Edito 290

Edito 290

Tout ce que vous avez toujours voulu savoir sur la Grèce sans jamais oser le demander (2)

Ma mère, qui n’a jamais eu la langue dans sa poche (ce qui aurait été véritablement problématique pour la bavarde invétérée qu’elle est), ni les yeux en face des trous (mais je vous parlerai de ses problèmes de vue une autre fois), a sommé dernièrement un colporteur — ne pas confondre avec le défunt compositeur Cole Porter — d’aller se faire voir chez les Grecs ! Parce qu’il ne faut pas pousser mémé dans les orties, parce qu’on peut porter des Tchin-Tchin© sur le nez et ne plus vouloir trinquer, la femme qui ne tournait jamais sept fois sa langue dans sa bouche avant de parler (d’où l’absence de ladite poche) s’est permis d’éconduire l’imprudent commercial venu lui proposer de changer d’abonnement téléphonique, voire plus si affinités. Aussi désuète et cocasse soit-elle, cette injonction, en forme d’invitation au voyage hellénique et révélatrice du tempérament bien méditerranéen de ma génitrice, nous rappelle certes aux bons souvenirs de Demis Roussos et Georges Papandréou, mais nous ramène surtout cinq siècles en arrière.

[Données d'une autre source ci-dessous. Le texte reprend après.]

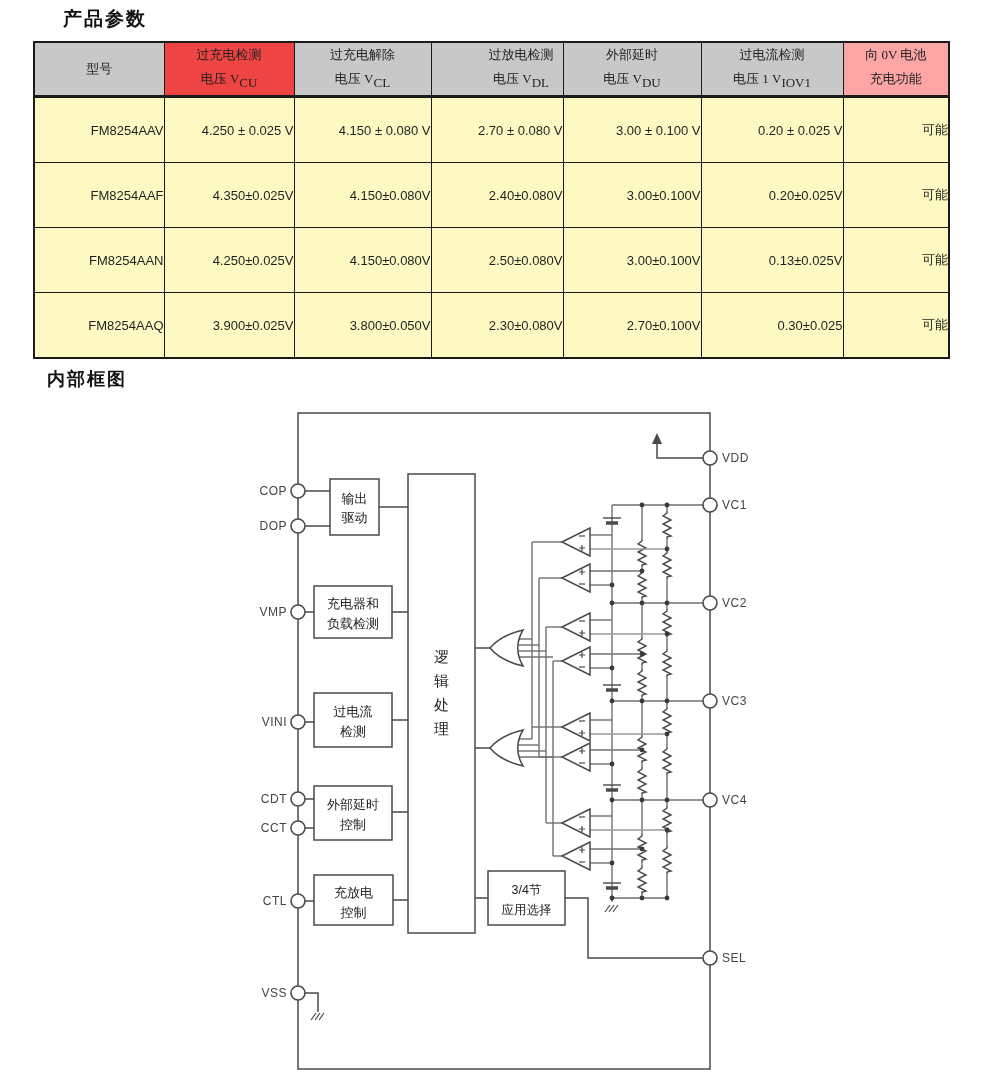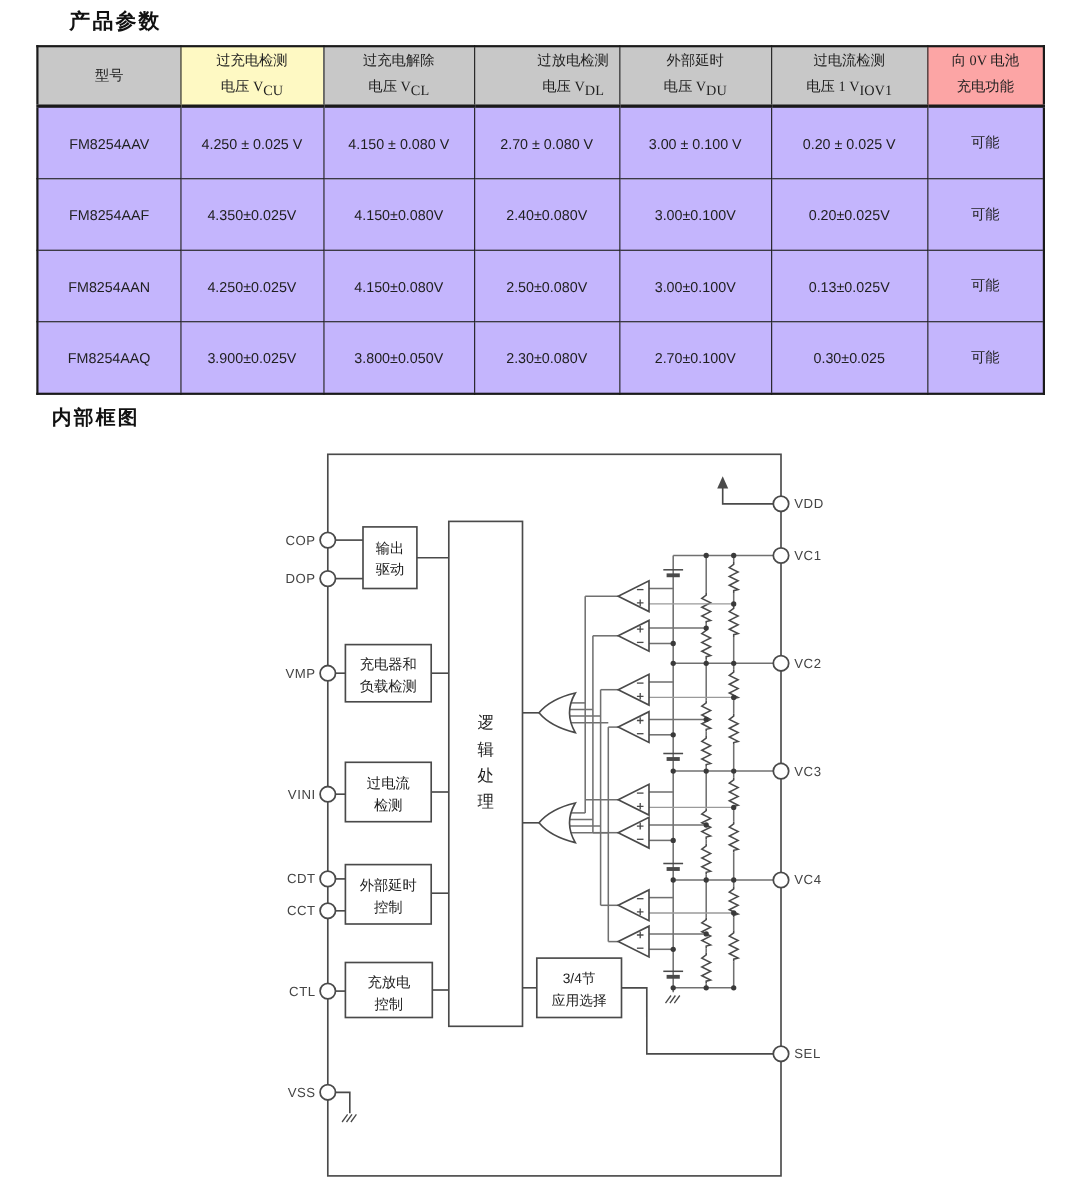--- a/index.html
+++ b/index.html
@@ -8,21 +8,21 @@
   .sec-title{position:absolute;left:47px;font-size:19px;font-weight:bold;letter-spacing:2px;color:#111;}
   #title-params{top:6px;margin-left:16px;}
   #title-diagram{top:367px;font-size:18px;}
   table.params{position:absolute;left:33px;top:41px;width:915px;border-collapse:collapse;table-layout:fixed;
                border:2px solid #1a1a1a;}
   table.params th, table.params td{border:1px solid #1a1a1a;text-align:center;vertical-align:middle;
                font-size:13px;padding:0;}
   table.params thead th{background:#c8c8c8;height:52px;font-weight:normal;
                font-family:"Liberation Serif",serif;border-bottom:3px solid #1a1a1a;}
   table.params thead th .hline{line-height:1.85;}
-  table.params tbody td{height:64px;background:#c4b5fd;}
+  table.params tbody td{height:64px;background:#fef9c3;text-align:right;}
   table.params tbody td.cn{font-family:Liberation Mono, monospace;}
   sub{font-size:13px;}
   #diagram-wrap{position:absolute;left:0;top:405px;width:991px;height:683px;}
   svg text{font-family:"Liberation Sans",sans-serif;fill:#333;}
   .w{stroke:#4a4a4a;stroke-width:1.5;fill:none;}
   .w2{stroke:#707070;stroke-width:1.4;fill:none;}
   .gw{stroke:#9a9a9a;stroke-width:1.3;fill:none;}
   .blk{fill:#fff;stroke:#4a4a4a;stroke-width:1.5;}
   .sym{stroke:#4a4a4a;stroke-width:1.4;fill:none;}
   .symf{fill:#fff;stroke:#4a4a4a;stroke-width:1.5;}
@@ -50,21 +50,21 @@
         <col style="width:138px">
         <col style="width:142px">
         <col style="width:106px">
     </colgroup>
     <thead>
       <tr class="thead-row">
         <th style="background: rgb(200, 200, 200);">
             <div class="hline">型号</div>
             <div class="hline"><span></span><sub></sub></div>
           </th>
-        <th style="background: #fef9c3;">
+        <th style="background: #ef4444;">
             <div class="hline">过充电检测</div>
             <div class="hline"><span>电压 V</span><sub>CU</sub></div>
           </th>
         <th style="background: rgb(200, 200, 200);">
             <div class="hline">过充电解除</div>
             <div class="hline"><span>电压 V</span><sub>CL</sub></div>
           </th>
         <th style="background: rgb(200, 200, 200); padding-left: 48px;">
             <div class="hline">过放电检测</div>
             <div class="hline"><span>电压 V</span><sub>DL</sub></div>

En effet, à la fin du XVIe siècle, alors qu’il n’existe pas vraiment d’expression consacrée pour signifier à autrui qu’on ne veut pas de son abonnement téléphonique, hormis la définitive « Va au diable », un intellectuel français, en pleine digestion de la Grèce Antique, traite un ami de pédéraste et l’engage par là même à aller se faire voir chez les Grecs. Pas peu fier de son effet d’annonce, l’insulteur explique à l’insulté courroucé qu’il n’est pas atteint d’une maladie incurable, mais qu’il est bon pour une punition sodomite. Aïe. Et oui, si la pédérastie évoquait du côté d’Athènes, cinq siècles avant J.-C., une relation « pédagogique » entre un homme mûr et un jeune garçon que la morale ne réprouvait pas encore, elle charrie désormais, travestie par l’évolution sémantique et l’œuvre du temps, son lot de références et d’insinuations homosexuelles… Aujourd’hui, même si le jeune du XXIe siècle préfèrera toujours lâcher un très direct « Va te faire enculer », il n’est donc pas rare, grâce à quelques irréductibles Gaulois, de se faire insulter, encore et toujours, à l’ancienne. Cependant que les pédérastes, autres temps, autres mœurs, n’habitent plus à la Grèce indiquée.